5 February 2013 – Solar energy can help South African companies overcome financial implications of future price hikes. Particularly medium-size businesses can benefit. However, for sun-generated energy to become mainstream among the South African private sector, the solar industry has to start marketing it as a practical need-to-have solution instead of a green, nice-to-have solution.
“Solar energy is a good solution for South Africa’s private sector. It is cheaper than the diesel plants and generators that are often used as a substitute to conventional coal-generated power. However, it is still more expensive than Eskom’s electricity,” says Graeme Chown, executive director at energy management consultancy firm PPA Energy South Africa.
This scenario is set to change, he adds: “Solar panel prices in South Africa are dropping at around 10% per annum, which is pretty much on par with the rest of the world. We predict it will take three to five years for solar electricity to be cheaper than normal power, especially when Eskom is granted its 16%-increase per year.”
Chown is a speaker at the Solar Future South Africa conference, which will take place at the Cape Town International Convention Centre on 12 February 2013.
Several of the conference’s agenda topics tie in with Eskom’s application for electricity tariff increases of 16% per year for the next five years. The impact of this on the private sector is one of them.
In January 2013, during the public hearings on Eskom’s application, the National Union of Metalworkers said that 37.5% of energy-intensive companies in South Africa would, in due course, have to close down if the tariff hikes were granted. While NUM mainly referred to heavy industry and mining, other segments of the economy will be hit too if not harder, says Dick Berlijn.
According to the managing director of Pretoria-based solar electricity development firm Subsolar Energy, medium-businesses with high energy needs are the prime victims of past price increases and the proposed tariff increases.
“Take supermarkets, agricultural businesses, dairy farmers, and retailers that require a constant and considerable amount of electricity such as for instance bottle stores. These types of companies are paying some of the highest tariffs, as opposed to many mining houses,” he says.
Because these medium-size companies are not large enough, they don’t have enough power to put pressure on politics when it comes to giving them more favourable electricity rates, Berlijn adds: “These businesses in particular would benefit most from solar systems on their roofs. Their demand is not as big as for instance mining, and therefore they won’t require massive plants. Solar systems on their roofs would be great for them.”
According to Andrew Rice, South Africa’s top branding and advertising expert, more South African companies could and should use solar as a way to get electricity.
While the Rainbow Nation has made great strides, it still has a long way to go. It all has to do with marketing. “While the South African private sector is increasingly seeing solar as a viable solution, we have a long way to go before it is widely accepted as such,” says that founder of South Africa’s first independent brand strategy consultancy company Yellowwood. “It seems that perceptions are lagging behind the reality and the technology. Technology has improved more than people realise it has. It takes time for that reality to catch up.”

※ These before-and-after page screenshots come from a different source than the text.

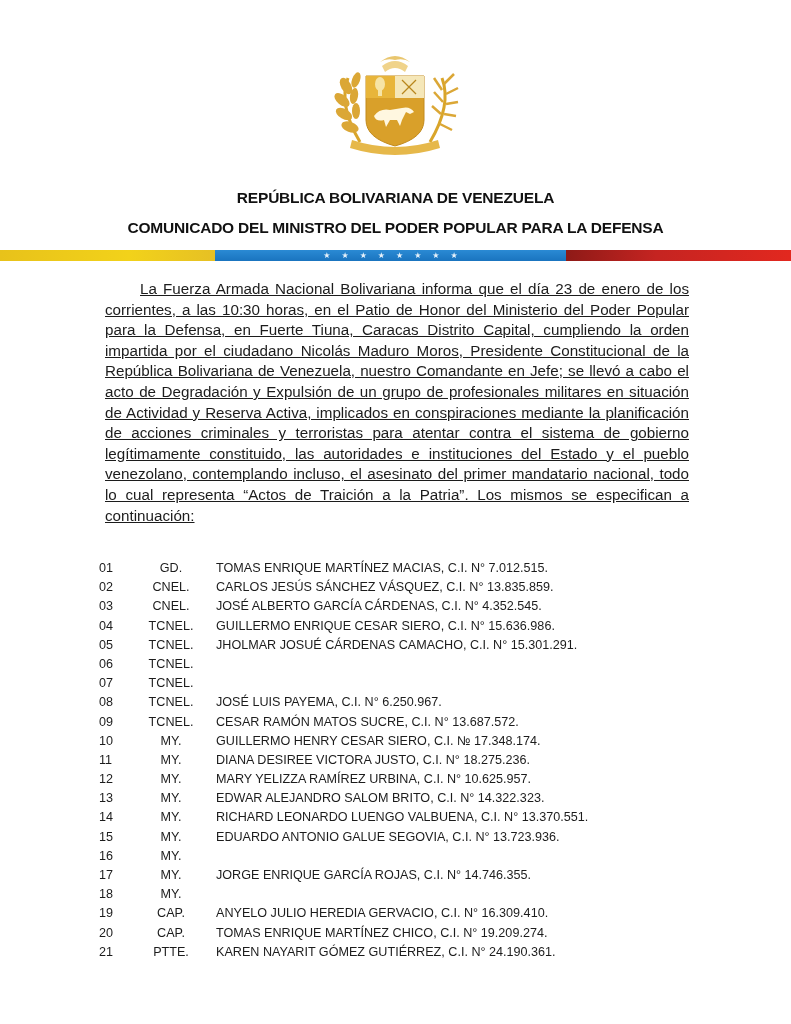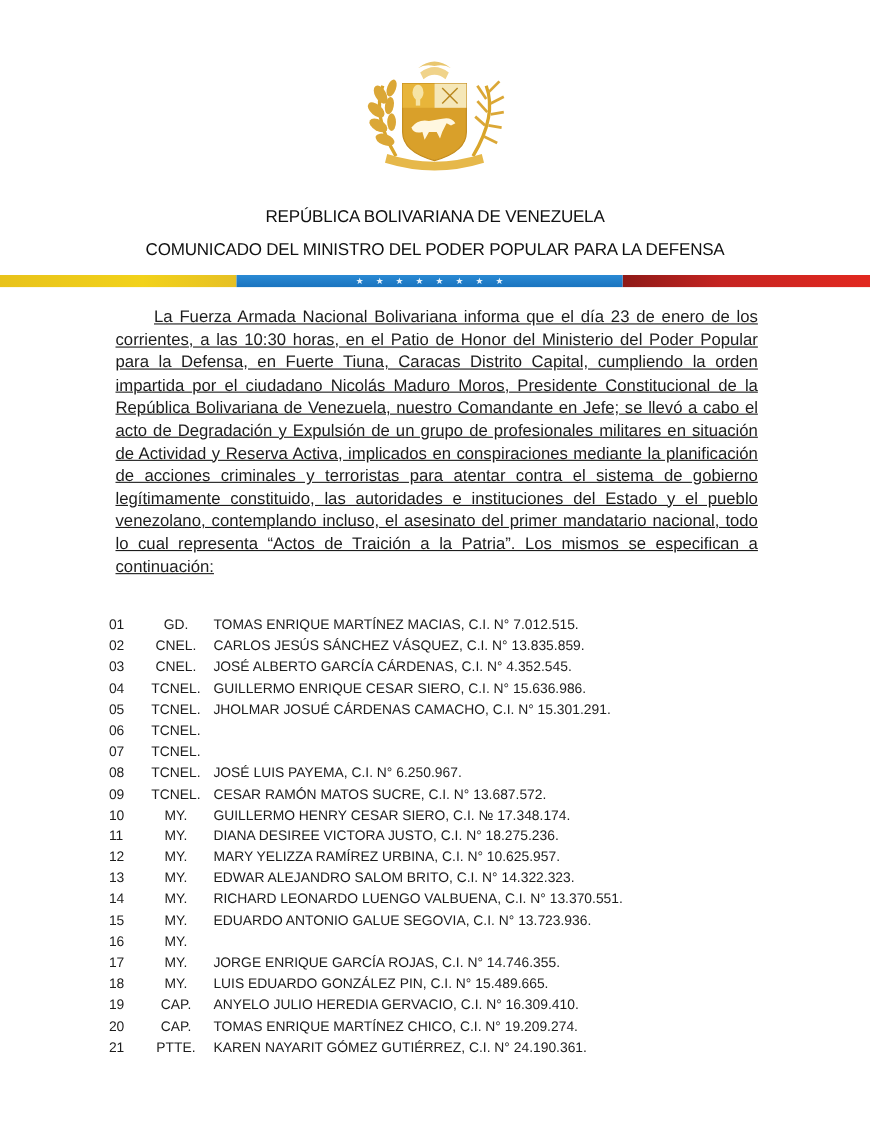"REPÚBLICA BOLIVARIANA DE VENEZUELA" .title { font-weight: normal -> bold }
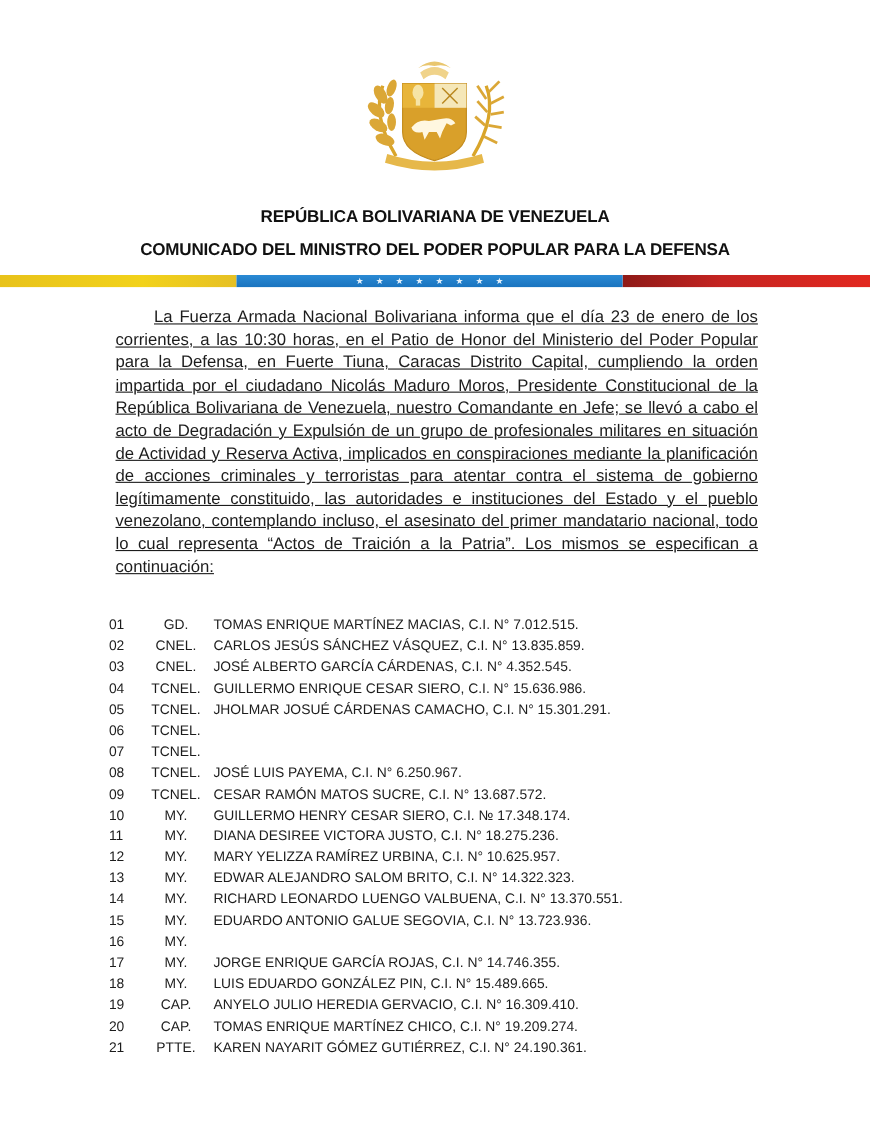"01" .row { gap: none -> 11px }
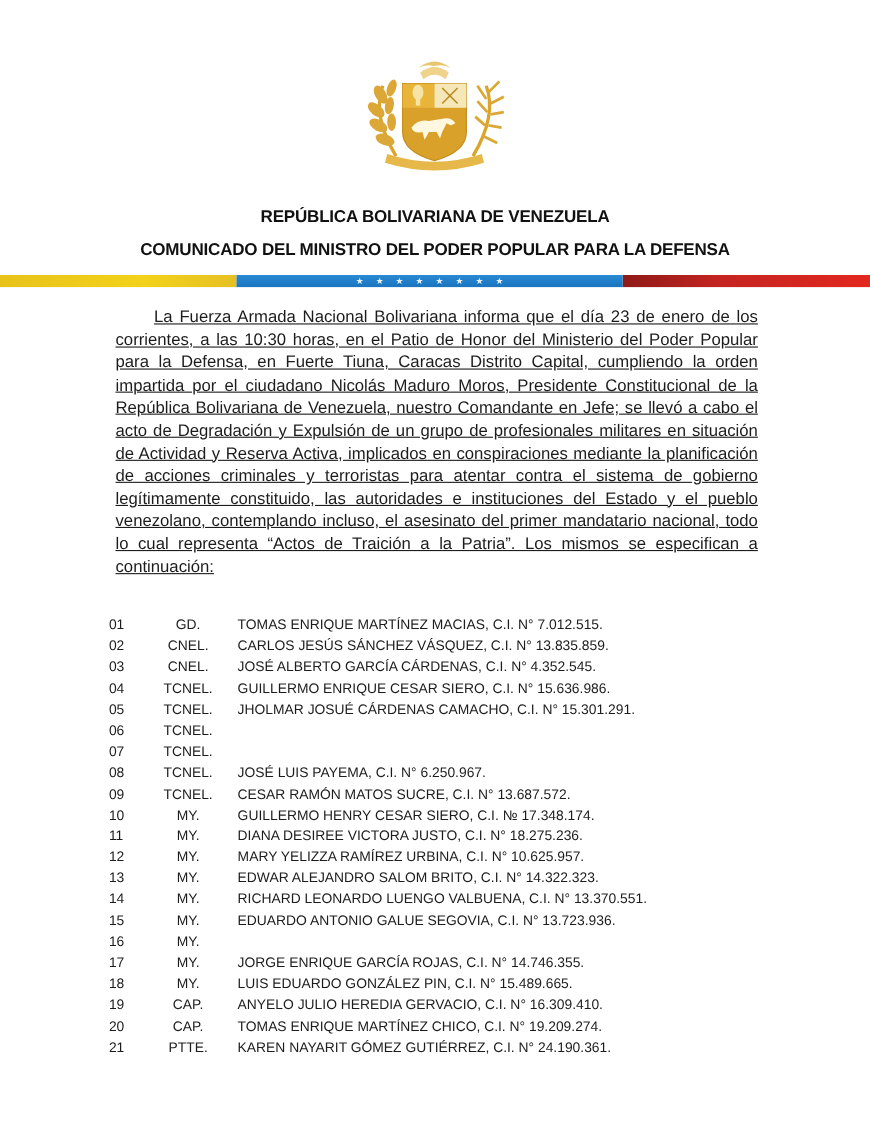"LUIS EDUARDO GONZÁLEZ PIN, C.I." span.name { html: <span>LUIS EDUARDO GONZÁLEZ PIN, C.I. N° 15.489.665.</span> -> none }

Rice adds that marketing of solar energy should not per se revolve around the green element, but rather around the practicalities: “It is time for solar to be seen as a practical solution, something that we need rather than something green that is nice to have. It is up to the industry to market solar as such, so that people start to see it as a necessity.”
Apart from addressing issues that deal with the potential of solar for the private sector and how it should be marketed, the 2013 Solar Future South Africa is to give an insight in the reasons why South Africa is such a great solar location, how global solar developments impact the cost of solar energy in South Africa, the position of solar in Eskom’s future energy mix, and what it takes to develop a large PV solar plant.
Besides Chown, Rice, Romano and Berlijn, the line-up includes Eskom’s general manager for electricity planning and market development Callie Fabricius, international solar PV guru Jigar Shah, investment banker Bhavtik Vallabhjee, the National Treasury’s Karen Breytenbach as well as well as various representatives from the Department of Energy and leading energy contractors and developers from around the globe.